## Work instructions
Please give back only the lines below from the one containing "border:1px solid #8d8d8d;" to the one containing "border-left:1px solid #8d8d8d;", each repeated word for word, both ends included.
[Supplied material]
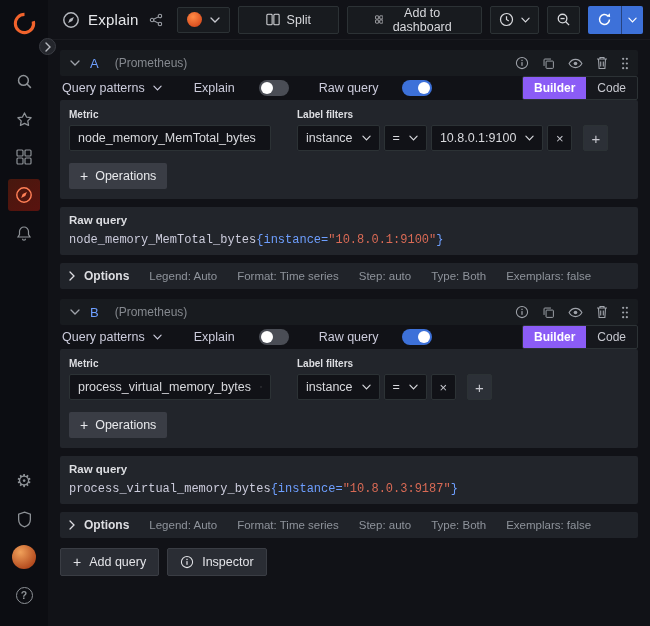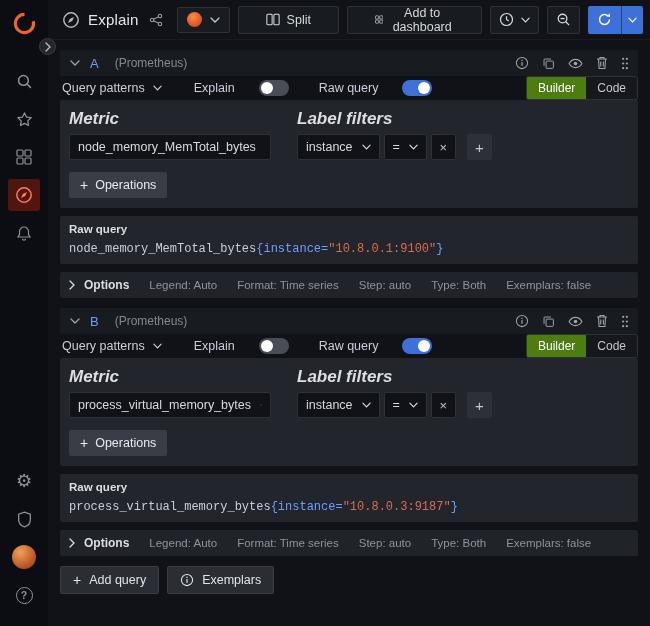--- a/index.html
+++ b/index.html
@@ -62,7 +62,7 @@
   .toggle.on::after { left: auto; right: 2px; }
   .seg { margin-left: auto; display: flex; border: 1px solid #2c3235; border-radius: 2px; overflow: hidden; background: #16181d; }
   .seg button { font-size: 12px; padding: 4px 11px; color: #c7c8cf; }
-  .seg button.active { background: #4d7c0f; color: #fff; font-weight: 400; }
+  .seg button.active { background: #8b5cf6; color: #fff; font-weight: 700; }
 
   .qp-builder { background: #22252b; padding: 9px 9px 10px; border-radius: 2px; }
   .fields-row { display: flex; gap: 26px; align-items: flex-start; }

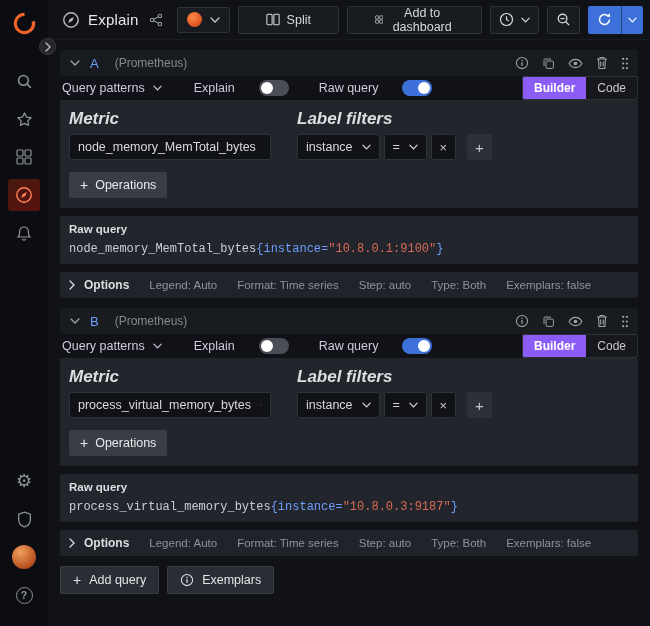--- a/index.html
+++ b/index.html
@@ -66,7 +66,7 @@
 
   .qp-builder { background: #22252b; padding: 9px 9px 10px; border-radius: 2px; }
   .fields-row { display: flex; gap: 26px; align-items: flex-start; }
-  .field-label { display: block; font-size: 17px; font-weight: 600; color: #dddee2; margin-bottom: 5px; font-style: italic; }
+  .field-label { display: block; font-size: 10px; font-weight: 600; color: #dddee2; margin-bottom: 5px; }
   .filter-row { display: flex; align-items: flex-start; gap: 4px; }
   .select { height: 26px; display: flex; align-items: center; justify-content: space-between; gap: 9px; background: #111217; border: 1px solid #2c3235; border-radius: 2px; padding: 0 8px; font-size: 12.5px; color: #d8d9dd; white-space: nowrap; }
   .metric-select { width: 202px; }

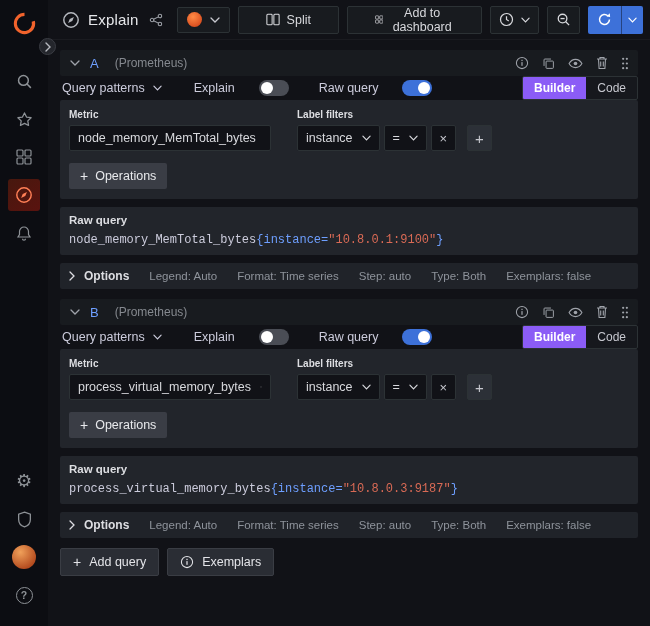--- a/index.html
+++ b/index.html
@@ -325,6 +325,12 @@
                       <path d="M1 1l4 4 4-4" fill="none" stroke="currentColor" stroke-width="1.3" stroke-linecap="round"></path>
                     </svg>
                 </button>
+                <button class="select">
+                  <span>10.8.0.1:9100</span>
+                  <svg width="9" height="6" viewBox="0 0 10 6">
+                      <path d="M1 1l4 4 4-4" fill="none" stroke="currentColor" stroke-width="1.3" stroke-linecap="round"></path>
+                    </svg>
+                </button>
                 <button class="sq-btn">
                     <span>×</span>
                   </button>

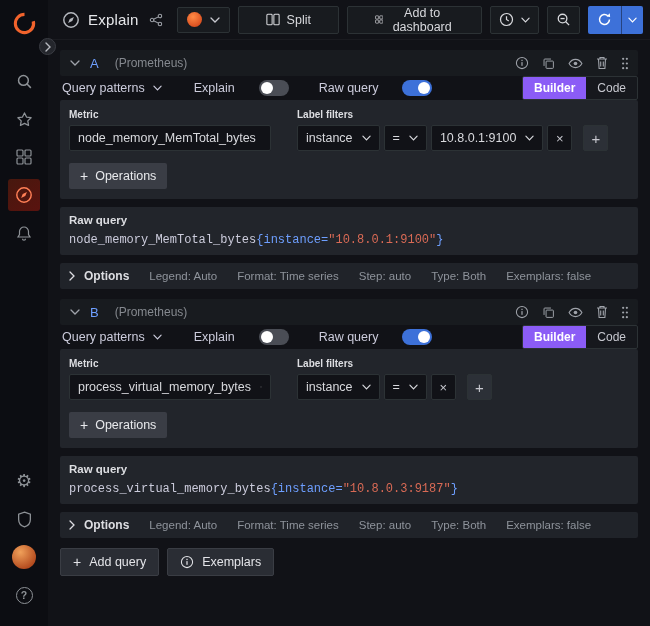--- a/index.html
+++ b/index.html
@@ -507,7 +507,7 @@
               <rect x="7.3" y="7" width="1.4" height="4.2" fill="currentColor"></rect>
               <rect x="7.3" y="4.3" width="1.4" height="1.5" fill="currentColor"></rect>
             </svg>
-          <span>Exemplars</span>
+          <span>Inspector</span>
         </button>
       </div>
[/Supplied material]
[Supplied material]
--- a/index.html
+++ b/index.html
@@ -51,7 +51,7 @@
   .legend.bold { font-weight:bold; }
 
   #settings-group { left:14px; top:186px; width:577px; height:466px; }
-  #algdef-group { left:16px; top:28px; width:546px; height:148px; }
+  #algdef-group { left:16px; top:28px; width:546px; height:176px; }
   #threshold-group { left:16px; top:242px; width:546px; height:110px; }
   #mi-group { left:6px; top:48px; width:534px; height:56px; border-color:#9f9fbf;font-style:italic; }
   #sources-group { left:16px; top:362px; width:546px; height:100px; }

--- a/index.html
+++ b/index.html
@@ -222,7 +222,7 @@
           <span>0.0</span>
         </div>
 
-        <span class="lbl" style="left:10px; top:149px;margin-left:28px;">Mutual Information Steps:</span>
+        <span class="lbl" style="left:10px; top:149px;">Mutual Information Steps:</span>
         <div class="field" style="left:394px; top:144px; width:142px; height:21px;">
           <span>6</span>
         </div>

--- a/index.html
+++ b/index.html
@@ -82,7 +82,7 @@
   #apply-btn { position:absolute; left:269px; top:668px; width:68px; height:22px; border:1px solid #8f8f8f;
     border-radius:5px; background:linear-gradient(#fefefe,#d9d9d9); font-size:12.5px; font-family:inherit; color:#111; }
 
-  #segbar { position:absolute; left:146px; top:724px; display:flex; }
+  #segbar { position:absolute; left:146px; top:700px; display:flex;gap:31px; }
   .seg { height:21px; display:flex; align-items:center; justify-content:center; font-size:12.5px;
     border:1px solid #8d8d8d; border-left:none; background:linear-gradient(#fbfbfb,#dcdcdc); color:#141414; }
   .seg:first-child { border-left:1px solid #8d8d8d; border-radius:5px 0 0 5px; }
[/Supplied material]
## Exercise output
     border:1px solid #8d8d8d; border-left:none; background:linear-gradient(#fbfbfb,#dcdcdc); color:#141414; }
   .seg:first-child { border-left:1px solid #8d8d8d; border-radius:5px 0 0 5px; }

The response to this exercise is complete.